_Collected data_:
========
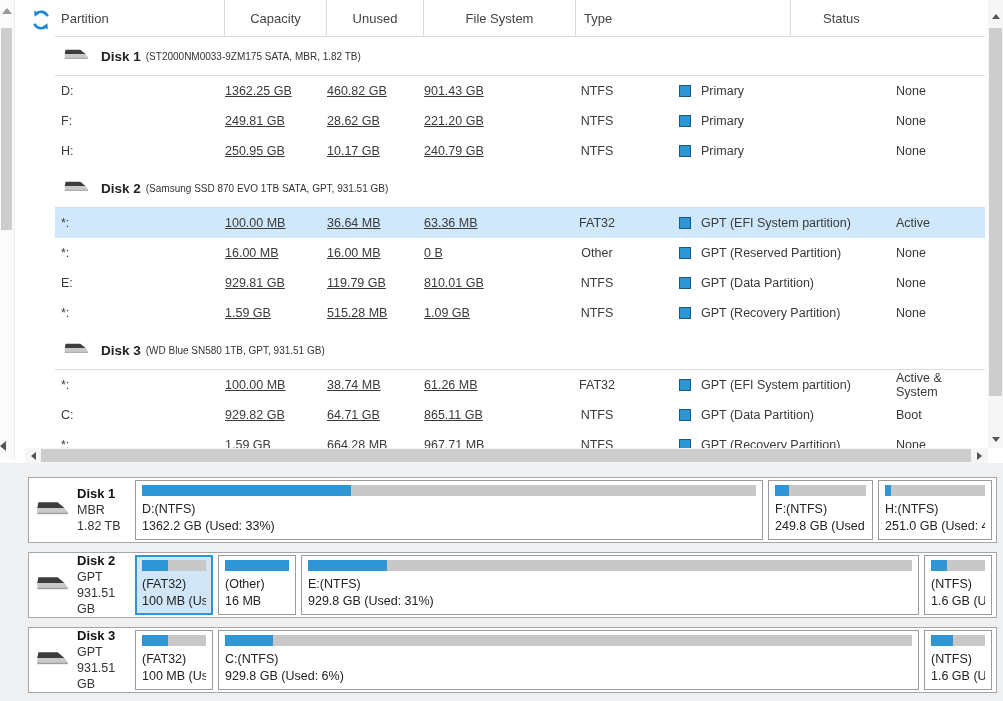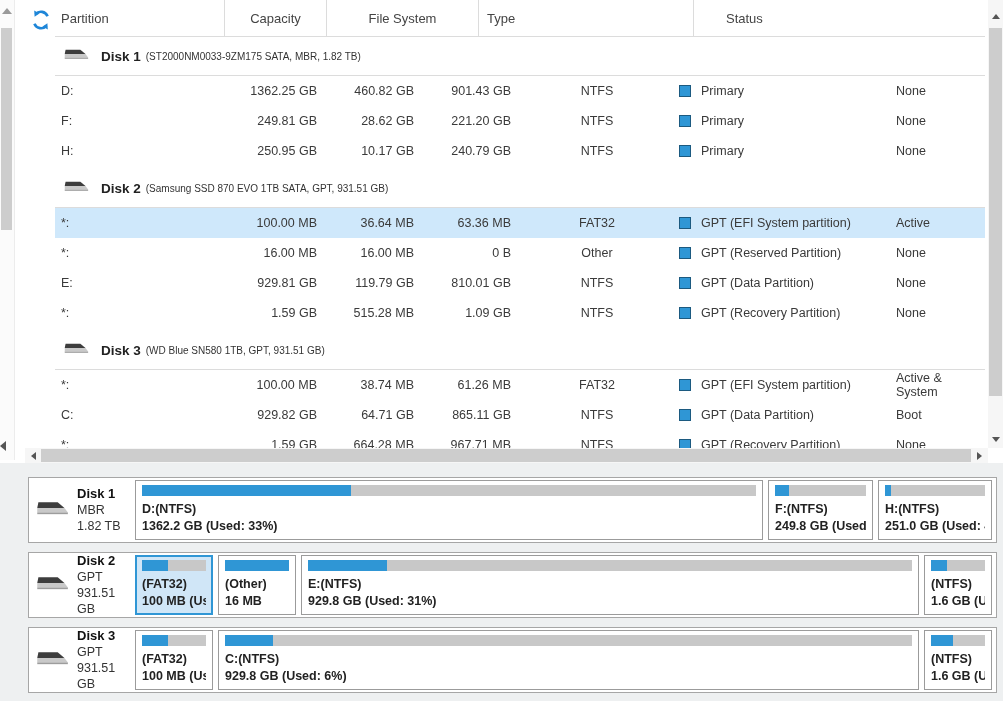--- a/index.html
+++ b/index.html
@@ -27,21 +27,21 @@
 
   .disk-header{display:flex;align-items:center;height:38px;border-bottom:1px solid #dcdcdc;}
   .disk-header .dicon{margin-left:8px;margin-right:12px;flex:0 0 auto;}
   .disk-name{font-weight:bold;font-size:13.5px;color:#222;margin-right:5px;}
   .disk-details{font-size:10px;color:#333;}
 
   .prow{display:flex;align-items:center;height:30px;font-size:12.5px;color:#3a3a3a;}
   .prow.selected{background:#cfe8fb;}
   .cell{box-sizing:border-box;flex:0 0 auto;}
   .c-letter{width:170px;padding-left:6px;}
-  .c-num{text-align:right;padding-right:10px;}
+  .c-num{padding-right:10px;text-decoration:underline;}
   .c-cap{width:102px;}
   .c-used{width:97px;}
   .c-unused{width:97px;}
   .c-fs{width:152px;text-align:center;}
   .c-type{width:215px;display:flex;align-items:center;padding-left:6px;}
   .type-square{width:10px;height:10px;background:var(--accent);border:1px solid #1c5a80;margin-right:10px;flex:0 0 auto;}
   .c-status{width:97px;padding-left:8px;}
 
   
   #vscroll{position:absolute;left:988px;top:0;width:15px;height:448px;background:#f6f6f6;}
@@ -58,21 +58,21 @@
   .panel{position:absolute;left:28px;width:967px;height:64px;background:#fff;border:1px solid #a6a6a6;box-sizing:content-box;}
   .panel-label{position:absolute;left:0;top:0;width:106px;height:100%;display:flex;align-items:center;}
   .panel-label .dmicon{margin-left:6px;}
   .panel-label .txt{margin-left:8px;font-size:12.5px;line-height:16px;color:#333;}
   .panel-label .txt .t{font-weight:bold;font-size:13px;color:#111;}
   .parts{position:absolute;left:106px;top:2px;bottom:2px;right:4px;display:flex;gap:5px;}
   .pblock{box-sizing:border-box;border:1px solid #9b9b9b;background:#fff;padding:4px 6px 2px 6px;overflow:hidden;}
   .pblock.selected{border:2px solid var(--accent);background:#d0e6f7;padding:3px 5px 1px 5px;}
   .pbar{height:11px;background:#c8c8c8;margin-bottom:5px;}
   .pbar .fill{display:block;height:100%;background:var(--accent);}
-  .plabel,.pinfo{font-size:12.5px;line-height:17px;color:#222;white-space:nowrap;overflow:hidden;font-weight:bold;}
+  .plabel,.pinfo{font-size:12.5px;line-height:17px;color:#222;white-space:nowrap;overflow:hidden;}
 </style>
 </head>
 <body>
 
 <div id="screen">
 
   <div id="left-strip">
     <div class="tri tri-up"></div>
     <div class="thumb"></div>
     <div class="tri mark"></div>
@@ -86,20 +86,21 @@
         <path d="M4.4 14.8 A7.2 7.2 0 0 0 16.4 16.8" fill="none" stroke="#1e86d8" stroke-width="2.6"></path>
         <polygon points="17.8,20.4 17.4,14.2 12.6,17.4" fill="#1e86d8"></polygon>
       </svg>
     </span>
   </div>
 
   <div id="table">
     <div id="thead">
         <div class="hcell left" style="width: 170px;">Partition</div>
         <div class="hcell center" style="width: 102px;">Capacity</div>
+        <div class="hcell center" style="width: 97px;">Unused</div>
         <div class="hcell center" style="width: 152px;">File System</div>
         <div class="hcell leftpad" style="width: 215px;">Type</div>
         <div class="hcell leftpad" style="width: 97px;">Status</div>
       </div>
     <div id="tbody">
         <div class="disk-header">
           <span class="dicon"><svg width="26" height="13" viewBox="0 0 30 15">
               <polygon points="3,2 20,2 26,7 2,7" fill="#3d3d3d"></polygon>
               <polygon points="2,7 26,7 29,11 2,11" fill="#c9c9c9"></polygon>
               <polygon points="2,11 29,11 29,12.5 2,12.5" fill="#9d9d9d"></polygon>

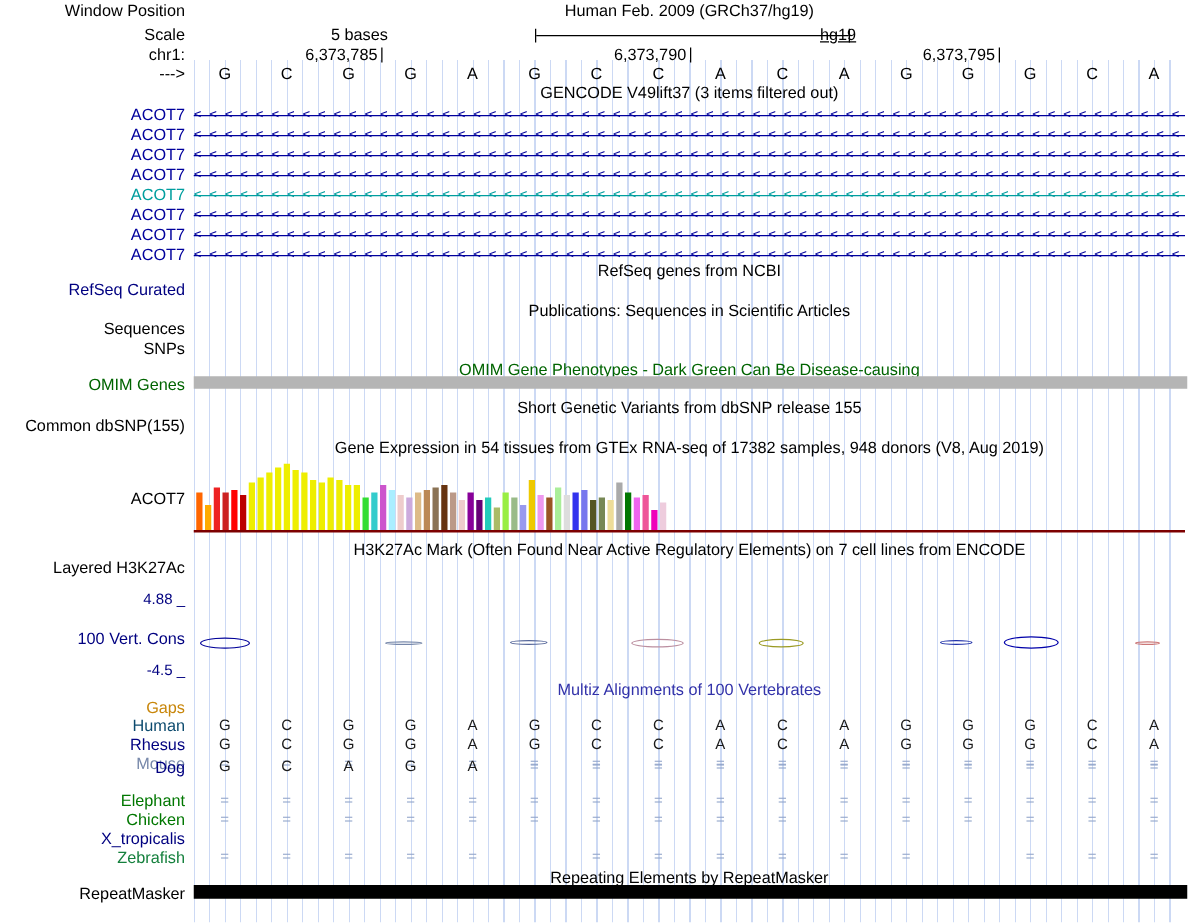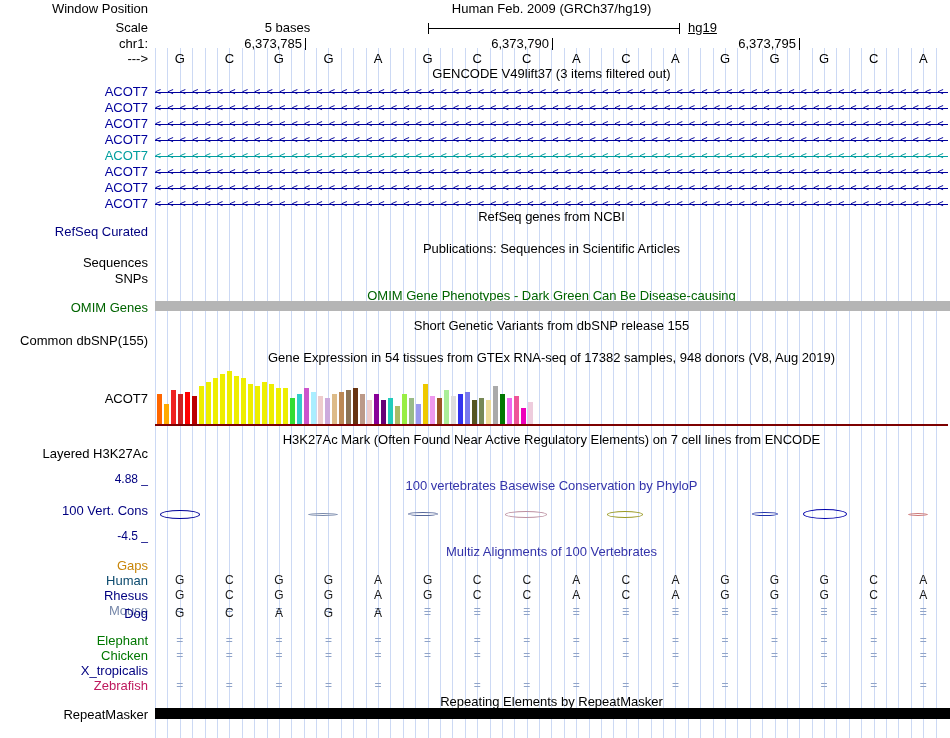--- a/index.html
+++ b/index.html
@@ -12,21 +12,21 @@
   .navy { color:#000080; }
   .green { color:#006400; }
   .blue-title { color:#3333aa; }
   .small { font-size:12px; }
   .top-title { position:absolute; left:155px; top:1px; width:793px; display:flex; justify-content:center; gap:26px; white-space:nowrap; }
   
   .scale-text { position:absolute; left:155px; top:20px; width:265px; text-align:center; }
   .scale-bracket { position:absolute; left:428px; top:23px; width:252px; height:11px;
                    border-left:1px solid #000; border-right:1px solid #000;
                    background:linear-gradient(#000,#000) no-repeat 0 5px / 100% 1px; }
-  .scale-hg { position:absolute; left:688px; top:20px;text-decoration:underline; }
+  .scale-hg { position:absolute; left:656px; top:20px;text-decoration:underline; }
   
   .ruler { position:absolute; left:155px; top:36px; width:793px; height:14px; }
   .tick-label { position:absolute; top:0; white-space:nowrap; }
   .tick-mark { position:absolute; top:2px; width:1px; height:12px; background:#000; }
   
   .seq-row { position:absolute; left:155px; top:51px; width:793px; display:flex; }
   .base { flex:1; text-align:center; font-size:13px; }
   
   .trow { position:absolute; left:0; width:950px; height:16px; }
   .trow-label { position:absolute; left:0; width:148px; text-align:right; font-size:13px; }
@@ -207,21 +207,20 @@
         <div class="gbar" style="background: rgb(238, 85, 153); height: 28px;"></div>
         <div class="gbar" style="background: rgb(238, 0, 187); height: 16px;"></div>
         <div class="gbar" style="background: rgb(238, 204, 221); height: 22px;"></div>
       </div>
   </div>
 
   <div class="ctitle" style="top:432px">H3K27Ac Mark (Often Found Near Active Regulatory Elements) on 7 cell lines from ENCODE</div>
   <div class="lbl" style="top:446px">Layered H3K27Ac</div>
 
   <div class="lbl navy small" style="top:472px">4.88 _</div>
-  <div class="ctitle blue-title" style="top:478px">100 vertebrates Basewise Conservation by PhyloP</div>
   <div class="lbl navy" style="top:503px">100 Vert. Cons</div>
   <div class="phylop-graph">
       <div class="glyph" style="left: 5px; width: 40px; height: 9px; top: 9.5px; border-color: rgb(0, 0, 153);"></div>
       <div class="glyph" style="left: 153px; width: 30px; height: 3px; top: 12.5px; border-color: rgb(119, 136, 170);"></div>
       <div class="glyph" style="left: 253px; width: 30px; height: 4px; top: 12px; border-color: rgb(85, 102, 153);"></div>
       <div class="glyph" style="left: 350px; width: 42px; height: 7px; top: 10.5px; border-color: rgb(187, 143, 160);"></div>
       <div class="glyph" style="left: 452px; width: 36px; height: 7px; top: 10.5px; border-color: rgb(154, 154, 34);"></div>
       <div class="glyph" style="left: 597px; width: 26px; height: 4px; top: 12px; border-color: rgb(34, 51, 170);"></div>
       <div class="glyph" style="left: 648px; width: 44px; height: 10px; top: 9px; border-color: rgb(0, 0, 170);"></div>
       <div class="glyph" style="left: 753px; width: 20px; height: 3px; top: 12.5px; border-color: rgb(204, 119, 119);"></div>
@@ -392,21 +391,21 @@
           <span class="mcell"></span>
           <span class="mcell"></span>
           <span class="mcell"></span>
           <span class="mcell"></span>
           <span class="mcell"></span>
           <span class="mcell"></span>
           <span class="mcell"></span>
         </div>
       </div>
       <div class="mrow" style="top: 120px;">
-        <div class="mrow-label" style="color: #be185d;">Zebrafish</div>
+        <div class="mrow-label" style="color: #15803d;">Zebrafish</div>
         <div class="mrow-cells">
           <span class="mcell eq">=</span>
           <span class="mcell eq">=</span>
           <span class="mcell eq">=</span>
           <span class="mcell eq">=</span>
           <span class="mcell eq">=</span>
           <span class="mcell"></span>
           <span class="mcell eq">=</span>
           <span class="mcell eq">=</span>
           <span class="mcell eq">=</span>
========
_Work instructions_: All of the entries above need to be transcribed exactly, except for the pictures.

_Final answer_:
--- a/index.html
+++ b/index.html
@@ -27,21 +27,21 @@
 
   .disk-header{display:flex;align-items:center;height:38px;border-bottom:1px solid #dcdcdc;}
   .disk-header .dicon{margin-left:8px;margin-right:12px;flex:0 0 auto;}
   .disk-name{font-weight:bold;font-size:13.5px;color:#222;margin-right:5px;}
   .disk-details{font-size:10px;color:#333;}
 
   .prow{display:flex;align-items:center;height:30px;font-size:12.5px;color:#3a3a3a;}
   .prow.selected{background:#cfe8fb;}
   .cell{box-sizing:border-box;flex:0 0 auto;}
   .c-letter{width:170px;padding-left:6px;}
-  .c-num{text-align:right;padding-right:10px;}
+  .c-num{padding-right:10px;text-decoration:underline;}
   .c-cap{width:102px;}
   .c-used{width:97px;}
   .c-unused{width:97px;}
   .c-fs{width:152px;text-align:center;}
   .c-type{width:215px;display:flex;align-items:center;padding-left:6px;}
   .type-square{width:10px;height:10px;background:var(--accent);border:1px solid #1c5a80;margin-right:10px;flex:0 0 auto;}
   .c-status{width:97px;padding-left:8px;}
 
   
   #vscroll{position:absolute;left:988px;top:0;width:15px;height:448px;background:#f6f6f6;}
@@ -58,21 +58,21 @@
   .panel{position:absolute;left:28px;width:967px;height:64px;background:#fff;border:1px solid #a6a6a6;box-sizing:content-box;}
   .panel-label{position:absolute;left:0;top:0;width:106px;height:100%;display:flex;align-items:center;}
   .panel-label .dmicon{margin-left:6px;}
   .panel-label .txt{margin-left:8px;font-size:12.5px;line-height:16px;color:#333;}
   .panel-label .txt .t{font-weight:bold;font-size:13px;color:#111;}
   .parts{position:absolute;left:106px;top:2px;bottom:2px;right:4px;display:flex;gap:5px;}
   .pblock{box-sizing:border-box;border:1px solid #9b9b9b;background:#fff;padding:4px 6px 2px 6px;overflow:hidden;}
   .pblock.selected{border:2px solid var(--accent);background:#d0e6f7;padding:3px 5px 1px 5px;}
   .pbar{height:11px;background:#c8c8c8;margin-bottom:5px;}
   .pbar .fill{display:block;height:100%;background:var(--accent);}
-  .plabel,.pinfo{font-size:12.5px;line-height:17px;color:#222;white-space:nowrap;overflow:hidden;font-weight:bold;}
+  .plabel,.pinfo{font-size:12.5px;line-height:17px;color:#222;white-space:nowrap;overflow:hidden;}
 </style>
 </head>
 <body>
 
 <div id="screen">
 
   <div id="left-strip">
     <div class="tri tri-up"></div>
     <div class="thumb"></div>
     <div class="tri mark"></div>
@@ -86,20 +86,21 @@
         <path d="M4.4 14.8 A7.2 7.2 0 0 0 16.4 16.8" fill="none" stroke="#1e86d8" stroke-width="2.6"></path>
         <polygon points="17.8,20.4 17.4,14.2 12.6,17.4" fill="#1e86d8"></polygon>
       </svg>
     </span>
   </div>
 
   <div id="table">
     <div id="thead">
         <div class="hcell left" style="width: 170px;">Partition</div>
         <div class="hcell center" style="width: 102px;">Capacity</div>
+        <div class="hcell center" style="width: 97px;">Unused</div>
         <div class="hcell center" style="width: 152px;">File System</div>
         <div class="hcell leftpad" style="width: 215px;">Type</div>
         <div class="hcell leftpad" style="width: 97px;">Status</div>
       </div>
     <div id="tbody">
         <div class="disk-header">
           <span class="dicon"><svg width="26" height="13" viewBox="0 0 30 15">
               <polygon points="3,2 20,2 26,7 2,7" fill="#3d3d3d"></polygon>
               <polygon points="2,7 26,7 29,11 2,11" fill="#c9c9c9"></polygon>
               <polygon points="2,11 29,11 29,12.5 2,12.5" fill="#9d9d9d"></polygon>

--- a/index.html
+++ b/index.html
@@ -12,21 +12,21 @@
   .navy { color:#000080; }
   .green { color:#006400; }
   .blue-title { color:#3333aa; }
   .small { font-size:12px; }
   .top-title { position:absolute; left:155px; top:1px; width:793px; display:flex; justify-content:center; gap:26px; white-space:nowrap; }
   
   .scale-text { position:absolute; left:155px; top:20px; width:265px; text-align:center; }
   .scale-bracket { position:absolute; left:428px; top:23px; width:252px; height:11px;
                    border-left:1px solid #000; border-right:1px solid #000;
                    background:linear-gradient(#000,#000) no-repeat 0 5px / 100% 1px; }
-  .scale-hg { position:absolute; left:688px; top:20px;text-decoration:underline; }
+  .scale-hg { position:absolute; left:656px; top:20px;text-decoration:underline; }
   
   .ruler { position:absolute; left:155px; top:36px; width:793px; height:14px; }
   .tick-label { position:absolute; top:0; white-space:nowrap; }
   .tick-mark { position:absolute; top:2px; width:1px; height:12px; background:#000; }
   
   .seq-row { position:absolute; left:155px; top:51px; width:793px; display:flex; }
   .base { flex:1; text-align:center; font-size:13px; }
   
   .trow { position:absolute; left:0; width:950px; height:16px; }
   .trow-label { position:absolute; left:0; width:148px; text-align:right; font-size:13px; }
@@ -207,21 +207,20 @@
         <div class="gbar" style="background: rgb(238, 85, 153); height: 28px;"></div>
         <div class="gbar" style="background: rgb(238, 0, 187); height: 16px;"></div>
         <div class="gbar" style="background: rgb(238, 204, 221); height: 22px;"></div>
       </div>
   </div>
 
   <div class="ctitle" style="top:432px">H3K27Ac Mark (Often Found Near Active Regulatory Elements) on 7 cell lines from ENCODE</div>
   <div class="lbl" style="top:446px">Layered H3K27Ac</div>
 
   <div class="lbl navy small" style="top:472px">4.88 _</div>
-  <div class="ctitle blue-title" style="top:478px">100 vertebrates Basewise Conservation by PhyloP</div>
   <div class="lbl navy" style="top:503px">100 Vert. Cons</div>
   <div class="phylop-graph">
       <div class="glyph" style="left: 5px; width: 40px; height: 9px; top: 9.5px; border-color: rgb(0, 0, 153);"></div>
       <div class="glyph" style="left: 153px; width: 30px; height: 3px; top: 12.5px; border-color: rgb(119, 136, 170);"></div>
       <div class="glyph" style="left: 253px; width: 30px; height: 4px; top: 12px; border-color: rgb(85, 102, 153);"></div>
       <div class="glyph" style="left: 350px; width: 42px; height: 7px; top: 10.5px; border-color: rgb(187, 143, 160);"></div>
       <div class="glyph" style="left: 452px; width: 36px; height: 7px; top: 10.5px; border-color: rgb(154, 154, 34);"></div>
       <div class="glyph" style="left: 597px; width: 26px; height: 4px; top: 12px; border-color: rgb(34, 51, 170);"></div>
       <div class="glyph" style="left: 648px; width: 44px; height: 10px; top: 9px; border-color: rgb(0, 0, 170);"></div>
       <div class="glyph" style="left: 753px; width: 20px; height: 3px; top: 12.5px; border-color: rgb(204, 119, 119);"></div>
@@ -392,21 +391,21 @@
           <span class="mcell"></span>
           <span class="mcell"></span>
           <span class="mcell"></span>
           <span class="mcell"></span>
           <span class="mcell"></span>
           <span class="mcell"></span>
           <span class="mcell"></span>
         </div>
       </div>
       <div class="mrow" style="top: 120px;">
-        <div class="mrow-label" style="color: #be185d;">Zebrafish</div>
+        <div class="mrow-label" style="color: #15803d;">Zebrafish</div>
         <div class="mrow-cells">
           <span class="mcell eq">=</span>
           <span class="mcell eq">=</span>
           <span class="mcell eq">=</span>
           <span class="mcell eq">=</span>
           <span class="mcell eq">=</span>
           <span class="mcell"></span>
           <span class="mcell eq">=</span>
           <span class="mcell eq">=</span>
           <span class="mcell eq">=</span>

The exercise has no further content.